Sep 14, 2009 01:46 PM
Some people joke that they "give blood" for their company, a metaphor for how hard they work. But nowadays, with high unemployment rates there are fewer workers available to literally give their blood to the American Red Cross and other organizations at on-the-job drives.
Corporate blood drives help to bolster local blood supplies across the country, but as the U.S. unemployment rate hit 9.7 percent last month, blood banks are starting to feel the pinch, reports the Associated Press.

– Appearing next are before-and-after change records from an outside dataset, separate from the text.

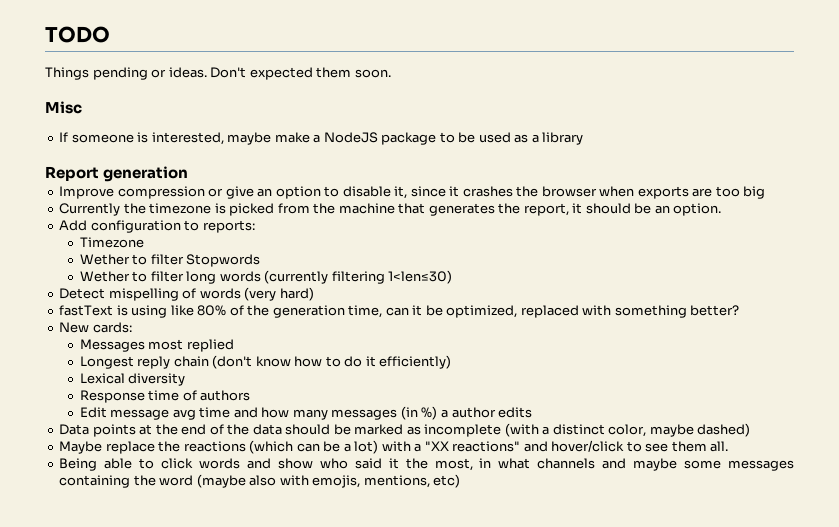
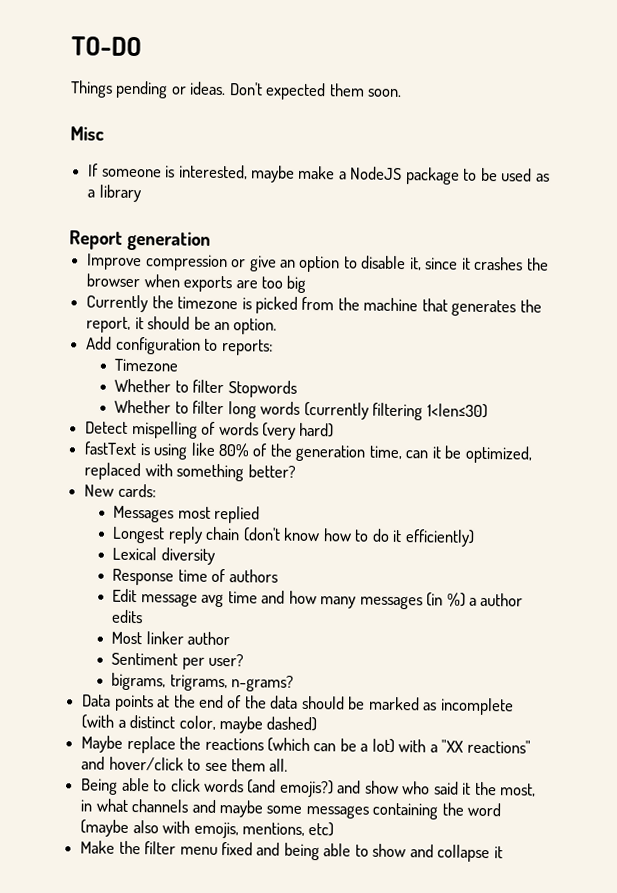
[45,26,110,43] TODO -> [71,36,142,57] TO-DO
[79,254,130,265] Wether -> [114,378,172,393] Whether
[79,271,130,282] Wether -> [114,399,172,414] Whether
(533, 412) none -> [111,631,231,646] [111,652,245,670] [111,672,295,692] // Most linker author // Sentiment per user? // bigrams, trigrams, n-grams?
(241, 463) none -> [247,779,334,798] (and emojis?)
(461, 481) none -> [80,840,503,863] // Make the filter menu fixed and being able to show and collapse it

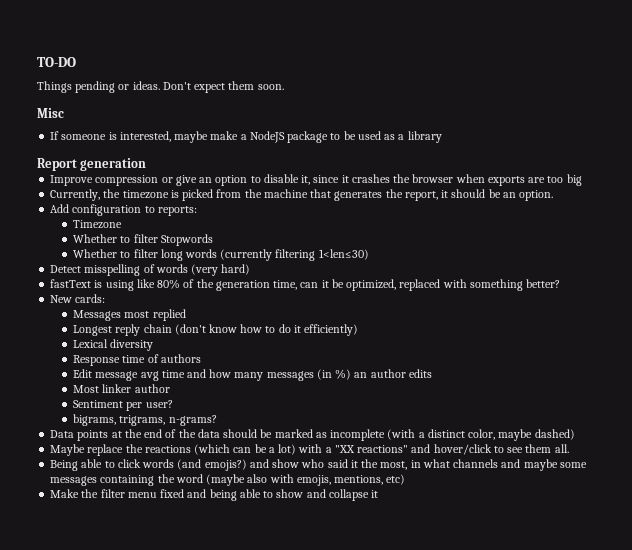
[265,82,327,101] expected -> [194,83,226,93] expect
[86,294,149,313] Currently -> [50,189,101,201] Currently,
[131,420,198,439] mispelling -> [84,264,141,276] misspelling
[468,597,477,606] a -> [354,372,368,378] an

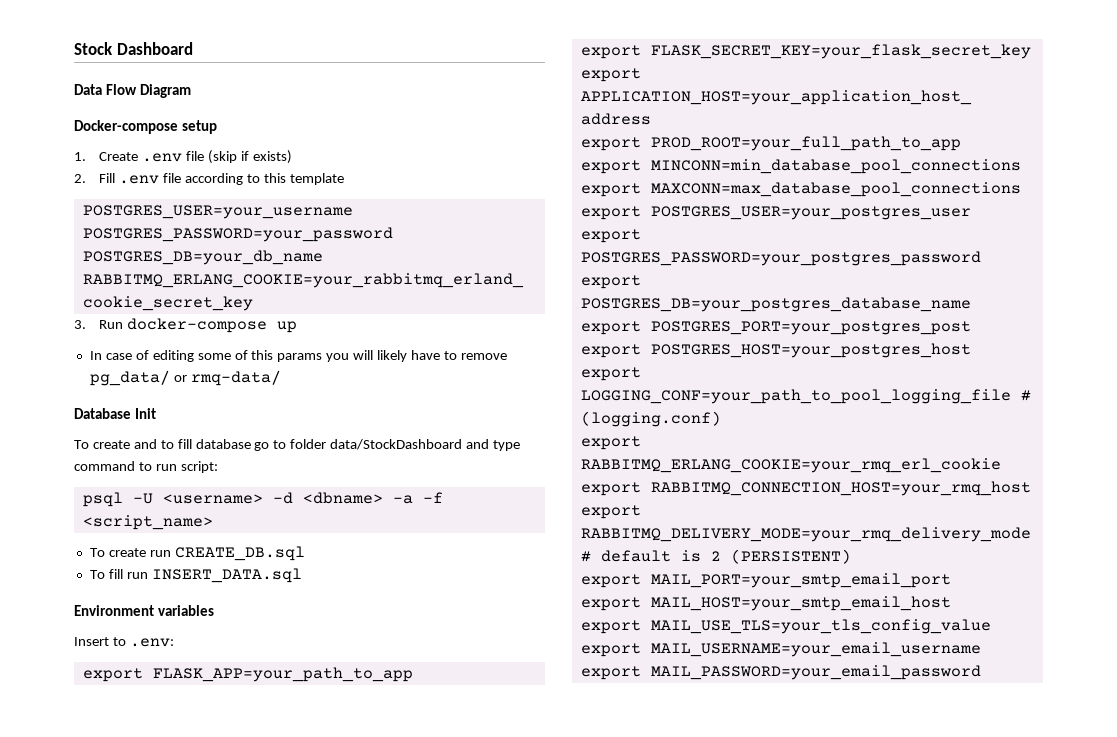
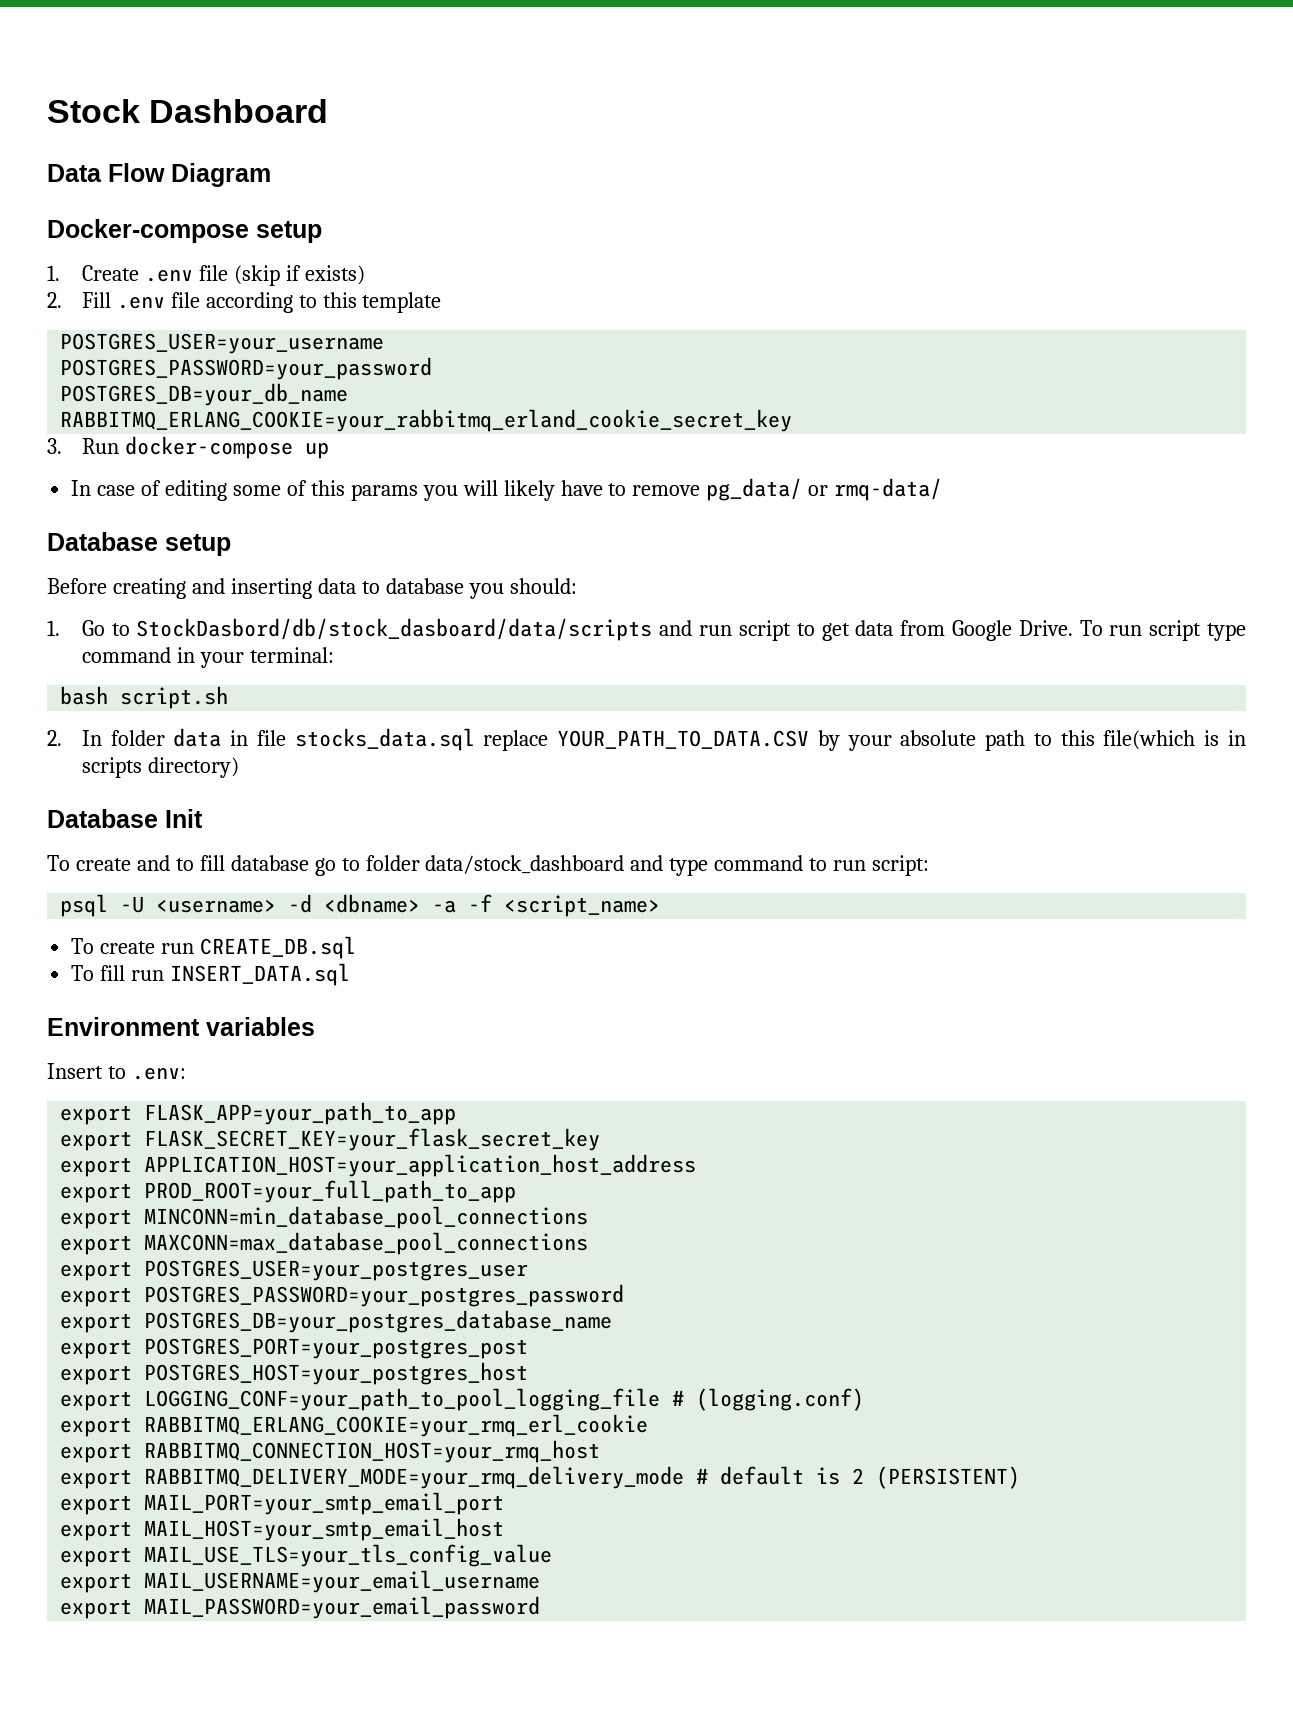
(281, 378) none -> [47,532,231,556] [47,578,577,599] [47,618,1246,641] [81,647,334,668] [60,686,229,709] [47,728,1247,751] [81,757,239,778] // Database setup // Before creating and inserting data to database you should: // 1. Go to StockDasbord/db/stock_dasboard/data/scripts and run script to get data from Google Drive. To run script type command in your terminal: // bash script.sh // 2. In folder data in file stocks_data.sql replace YOUR_PATH_TO_DATA.CSV by your absolute path to this file(which is in scripts directory)
[330,439,463,450] data/StockDashboard -> [425,855,625,874] data/stock_dashboard

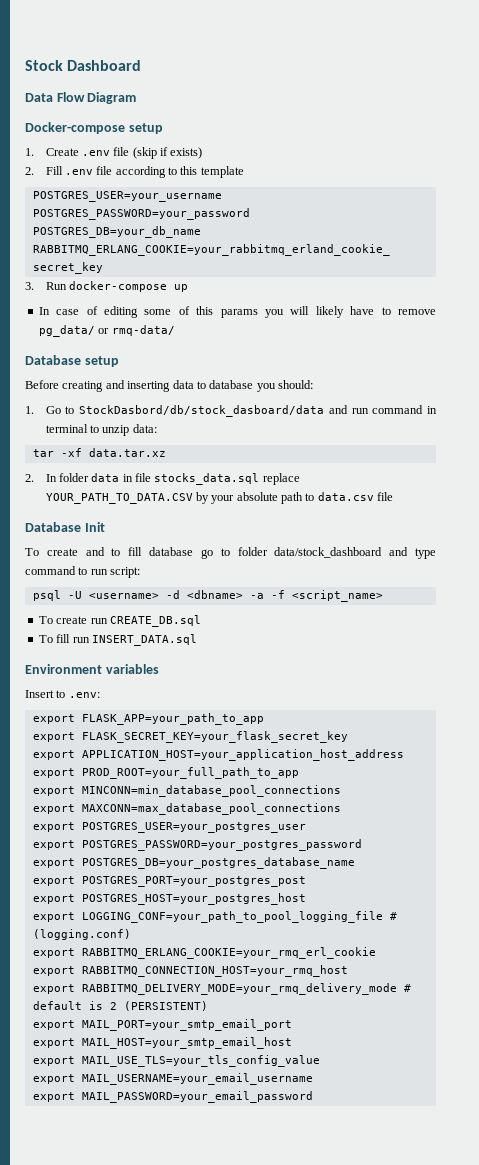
[136,618,653,641] StockDasbord/db/stock_dasboard/data/scripts -> [79,405,325,417] StockDasbord/db/stock_dasboard/data
[738,620,1246,641] [81,647,334,668] [60,686,229,709] script to get data from Google Drive. To run script type command in your terminal: // bash script.sh -> [372,405,437,414] [45,424,157,436] [32,448,166,457] command in terminal to unzip data: // tar -xf data.tar.xz
[1060,730,1247,750] [81,757,239,778] this file(which is in scripts directory) -> [317,492,394,501] data.csv file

"We are seeing a direct effect of the recession," Toni Gould, a spokesperson for Michigan Community Blood Centers, told the AP. "So many businesses and factories are closing, and they accounted for a large share of mobile drives." The group has seen a 15 to 20 percent decrease in donations for the summer as the state's unemployment rate has crept up to 15.6 percent.
Some areas are starting to import blood as they see their reserves drying up. A recent blood drive at an Anheuser-Busch brewery in Jacksonville, Fla., yielded about 45 units of blood, where the city's blood bank could previously count on the company for some 300 units. As workforces decrease and current employees feel pressure to work harder, the number of volunteer donors has dropped for many drives. "Some people were like, 'And now you want my blood?'" Dan Eberts, a spokesperson for Florida Blood Services told the wire service. Some companies have started canceling blood drives altogether.
Despite gloomy outlooks in some places, the American Red Cross maintains that nationally, blood supplies are stable for now. "We're not in a crisis situation," Nick Samaniego, a spokesperson for the organization, told the wire service. "But we're not exactly where we want to be."
Some experts note that the drop could also be attributed to the summer season, when many are on vacation and some popular drive sites, such as schools, are closed. Others suggest that a portion of the decline might be because more people are now ineligible to donate—based on exotic travel or a recent tattoo. According to the American Red Cross, less than 38 percent of the U.S. population would be allowed to donate at any given time, due to ever-more stringent donor restrictions from the Red Cross.
At the other end of the donation spectrum, paid plasma donation have been rising for reasons that might also be related to the economy. Plasma donation companies will pay something to the tune of $200 a month to someone who gives plasma twice a week; plasma donations were up to 18.8 million in 2008. The American Red Cross reported about 15 million blood donations in 2001 (the most recent year of available data).